Ask HN: Change C-corp name, or file for a DBA? - graffitici
Hi,<p>We incorporated our startup using a fairly generic (&#x2F;boring) name, mostly due to my lack of creativity. After a year in operation, we found a catchy alternative. From what I understand, we can either change the name, or file for a DBA. Any advice as to which course to pick?<p>Filing for a DBA seems to be easier&#x2F;cheaper, and we also signed a few NDAs under our previous name. But we also don&#x27;t want to be stuck with the bad name forever..<p>Thanks!
======
davismwfl
You can do either, but in general I hate changing the corporation name after
you already have contracts in place etc.
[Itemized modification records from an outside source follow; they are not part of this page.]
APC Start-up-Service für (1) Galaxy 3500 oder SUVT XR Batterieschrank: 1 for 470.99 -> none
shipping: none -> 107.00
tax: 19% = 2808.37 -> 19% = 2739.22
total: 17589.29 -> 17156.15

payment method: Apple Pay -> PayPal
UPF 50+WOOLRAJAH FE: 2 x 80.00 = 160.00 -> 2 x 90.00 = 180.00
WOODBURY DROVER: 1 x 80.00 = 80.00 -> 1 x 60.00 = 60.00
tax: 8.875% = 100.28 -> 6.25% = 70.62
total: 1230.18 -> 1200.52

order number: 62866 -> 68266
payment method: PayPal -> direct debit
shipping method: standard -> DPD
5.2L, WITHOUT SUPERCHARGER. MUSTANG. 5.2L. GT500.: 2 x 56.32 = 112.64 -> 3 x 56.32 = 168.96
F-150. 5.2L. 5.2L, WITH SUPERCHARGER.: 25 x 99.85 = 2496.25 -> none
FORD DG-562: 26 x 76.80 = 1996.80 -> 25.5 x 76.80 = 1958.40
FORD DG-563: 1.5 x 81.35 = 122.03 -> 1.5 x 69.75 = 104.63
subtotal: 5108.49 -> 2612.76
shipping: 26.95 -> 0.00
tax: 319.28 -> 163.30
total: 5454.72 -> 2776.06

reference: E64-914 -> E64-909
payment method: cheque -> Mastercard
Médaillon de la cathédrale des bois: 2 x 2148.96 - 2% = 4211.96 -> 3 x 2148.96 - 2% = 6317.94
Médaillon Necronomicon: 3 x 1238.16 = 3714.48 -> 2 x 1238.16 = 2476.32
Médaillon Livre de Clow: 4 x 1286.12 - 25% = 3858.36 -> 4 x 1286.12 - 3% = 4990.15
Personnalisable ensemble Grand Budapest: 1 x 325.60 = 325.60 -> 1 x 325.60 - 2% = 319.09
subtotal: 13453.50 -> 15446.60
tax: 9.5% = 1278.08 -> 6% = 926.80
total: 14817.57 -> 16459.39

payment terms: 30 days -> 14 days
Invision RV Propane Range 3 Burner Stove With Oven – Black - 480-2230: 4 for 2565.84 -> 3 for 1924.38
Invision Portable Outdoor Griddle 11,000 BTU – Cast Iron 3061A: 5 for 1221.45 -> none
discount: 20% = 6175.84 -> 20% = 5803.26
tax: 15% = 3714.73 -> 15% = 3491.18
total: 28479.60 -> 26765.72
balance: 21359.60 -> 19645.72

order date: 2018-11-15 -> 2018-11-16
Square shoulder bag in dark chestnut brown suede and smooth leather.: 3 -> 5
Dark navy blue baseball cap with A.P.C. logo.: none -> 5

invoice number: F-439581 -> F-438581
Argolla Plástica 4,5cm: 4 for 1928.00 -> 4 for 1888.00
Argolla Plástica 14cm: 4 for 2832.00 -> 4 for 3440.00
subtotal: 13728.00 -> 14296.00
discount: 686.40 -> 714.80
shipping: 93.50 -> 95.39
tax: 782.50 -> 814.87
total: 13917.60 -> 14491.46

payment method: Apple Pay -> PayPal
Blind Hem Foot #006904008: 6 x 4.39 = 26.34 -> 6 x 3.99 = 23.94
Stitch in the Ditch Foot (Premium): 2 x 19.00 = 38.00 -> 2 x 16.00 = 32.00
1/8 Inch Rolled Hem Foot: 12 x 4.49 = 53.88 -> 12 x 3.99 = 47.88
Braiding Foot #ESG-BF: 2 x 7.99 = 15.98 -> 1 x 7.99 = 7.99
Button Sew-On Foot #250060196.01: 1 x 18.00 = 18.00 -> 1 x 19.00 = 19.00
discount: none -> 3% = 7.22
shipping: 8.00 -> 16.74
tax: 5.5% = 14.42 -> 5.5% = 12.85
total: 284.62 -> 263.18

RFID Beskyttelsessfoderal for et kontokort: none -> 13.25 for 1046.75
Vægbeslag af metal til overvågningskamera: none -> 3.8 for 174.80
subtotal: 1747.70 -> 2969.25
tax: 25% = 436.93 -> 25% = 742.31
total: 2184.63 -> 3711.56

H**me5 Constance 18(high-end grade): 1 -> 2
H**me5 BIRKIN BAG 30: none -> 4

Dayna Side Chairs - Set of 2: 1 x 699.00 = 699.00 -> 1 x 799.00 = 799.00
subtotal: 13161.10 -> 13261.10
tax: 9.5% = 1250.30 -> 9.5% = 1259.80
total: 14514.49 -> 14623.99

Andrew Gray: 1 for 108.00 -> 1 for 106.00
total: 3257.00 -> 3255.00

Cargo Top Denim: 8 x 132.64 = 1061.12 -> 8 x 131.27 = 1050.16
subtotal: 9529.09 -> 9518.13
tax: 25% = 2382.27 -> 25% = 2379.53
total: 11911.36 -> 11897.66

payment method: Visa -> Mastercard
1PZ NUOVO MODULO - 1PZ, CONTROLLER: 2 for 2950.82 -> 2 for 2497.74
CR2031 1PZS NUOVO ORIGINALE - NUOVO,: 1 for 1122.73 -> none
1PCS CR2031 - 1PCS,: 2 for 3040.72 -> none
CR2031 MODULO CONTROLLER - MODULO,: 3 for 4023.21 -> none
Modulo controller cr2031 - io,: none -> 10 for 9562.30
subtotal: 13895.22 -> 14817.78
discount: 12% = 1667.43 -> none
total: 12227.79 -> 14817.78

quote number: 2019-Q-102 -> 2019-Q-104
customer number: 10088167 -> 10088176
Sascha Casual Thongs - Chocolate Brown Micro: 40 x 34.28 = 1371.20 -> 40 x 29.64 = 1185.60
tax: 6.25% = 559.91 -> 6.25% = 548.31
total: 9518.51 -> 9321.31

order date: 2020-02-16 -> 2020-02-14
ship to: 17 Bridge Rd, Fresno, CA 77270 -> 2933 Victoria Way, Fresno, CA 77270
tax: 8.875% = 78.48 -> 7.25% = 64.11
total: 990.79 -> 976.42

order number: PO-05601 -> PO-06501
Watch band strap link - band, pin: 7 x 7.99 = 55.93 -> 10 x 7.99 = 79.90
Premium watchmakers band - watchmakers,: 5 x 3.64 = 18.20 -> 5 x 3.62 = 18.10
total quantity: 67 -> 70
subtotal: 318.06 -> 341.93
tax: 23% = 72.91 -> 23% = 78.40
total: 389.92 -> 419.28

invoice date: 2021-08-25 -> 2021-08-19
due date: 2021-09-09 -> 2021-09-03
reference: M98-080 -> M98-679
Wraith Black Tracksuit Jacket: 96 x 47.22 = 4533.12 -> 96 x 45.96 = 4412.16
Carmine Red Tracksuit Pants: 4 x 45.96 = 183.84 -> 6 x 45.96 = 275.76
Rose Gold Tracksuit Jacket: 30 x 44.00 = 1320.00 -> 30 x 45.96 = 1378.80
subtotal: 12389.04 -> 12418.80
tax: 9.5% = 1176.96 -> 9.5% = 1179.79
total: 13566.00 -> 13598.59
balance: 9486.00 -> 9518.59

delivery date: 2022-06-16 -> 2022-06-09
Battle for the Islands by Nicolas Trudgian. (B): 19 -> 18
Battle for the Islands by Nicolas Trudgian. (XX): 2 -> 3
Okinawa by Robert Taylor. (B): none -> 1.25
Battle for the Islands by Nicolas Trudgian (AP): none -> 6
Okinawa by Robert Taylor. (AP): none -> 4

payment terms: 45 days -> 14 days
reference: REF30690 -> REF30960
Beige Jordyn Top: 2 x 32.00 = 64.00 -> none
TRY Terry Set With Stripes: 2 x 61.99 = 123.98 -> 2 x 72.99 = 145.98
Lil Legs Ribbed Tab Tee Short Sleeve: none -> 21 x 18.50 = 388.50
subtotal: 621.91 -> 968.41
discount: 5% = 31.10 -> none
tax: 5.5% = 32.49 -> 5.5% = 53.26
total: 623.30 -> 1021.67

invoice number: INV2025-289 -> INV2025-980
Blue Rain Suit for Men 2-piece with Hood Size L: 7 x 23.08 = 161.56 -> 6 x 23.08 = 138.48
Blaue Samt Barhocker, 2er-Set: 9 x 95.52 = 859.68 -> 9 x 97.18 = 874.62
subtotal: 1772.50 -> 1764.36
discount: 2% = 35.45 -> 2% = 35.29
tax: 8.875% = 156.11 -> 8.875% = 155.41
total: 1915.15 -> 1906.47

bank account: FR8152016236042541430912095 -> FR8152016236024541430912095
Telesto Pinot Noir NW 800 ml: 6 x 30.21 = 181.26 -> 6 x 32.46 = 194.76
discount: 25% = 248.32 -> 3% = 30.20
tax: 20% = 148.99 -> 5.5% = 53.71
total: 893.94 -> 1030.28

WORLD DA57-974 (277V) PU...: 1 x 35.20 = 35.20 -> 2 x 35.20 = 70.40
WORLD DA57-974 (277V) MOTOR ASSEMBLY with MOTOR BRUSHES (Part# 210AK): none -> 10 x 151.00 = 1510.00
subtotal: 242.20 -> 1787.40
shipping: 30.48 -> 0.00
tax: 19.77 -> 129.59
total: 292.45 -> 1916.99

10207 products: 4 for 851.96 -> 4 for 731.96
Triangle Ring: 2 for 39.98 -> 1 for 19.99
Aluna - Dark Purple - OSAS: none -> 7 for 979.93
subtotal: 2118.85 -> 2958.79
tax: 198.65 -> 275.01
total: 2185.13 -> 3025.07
It isn't a huge issue, but to do it
properly you need to update all agreements with a notice of the change and
make sure all parties are updated. Then you also have bank accounts to deal
with, credit accounts if any exist etc.

A lot of times a DBA is easier and even more appropriate, especially if what
you are doing is brand specific. And at the bank you can just add the DBA as
an additional name on the corporate bank account and deposit checks that are
written to the DBA etc. Plus with the DBA you are not required to change any
current agreements etc.

There are reasons to do both honestly, the earlier you are the more I
personally would lean towards changing the corporate name, the further along
you are I'd look more towards a DBA unless you have really good reasons to
change the original corporate name.

Just as a point, most brands are not corporate names, e.g. look at Proctor and
Gamble etc, they have 100's of brands under their corporate umbrella and most
are not their own corporation or even a DBA, just a protected brand name. Even
Google is no longer Google per se, they are Alphabet with Google as a core
brand.

------
smt88
Talk to a lawyer. S/he will do a name search for the new name (which is
important) and advise you on how to use it.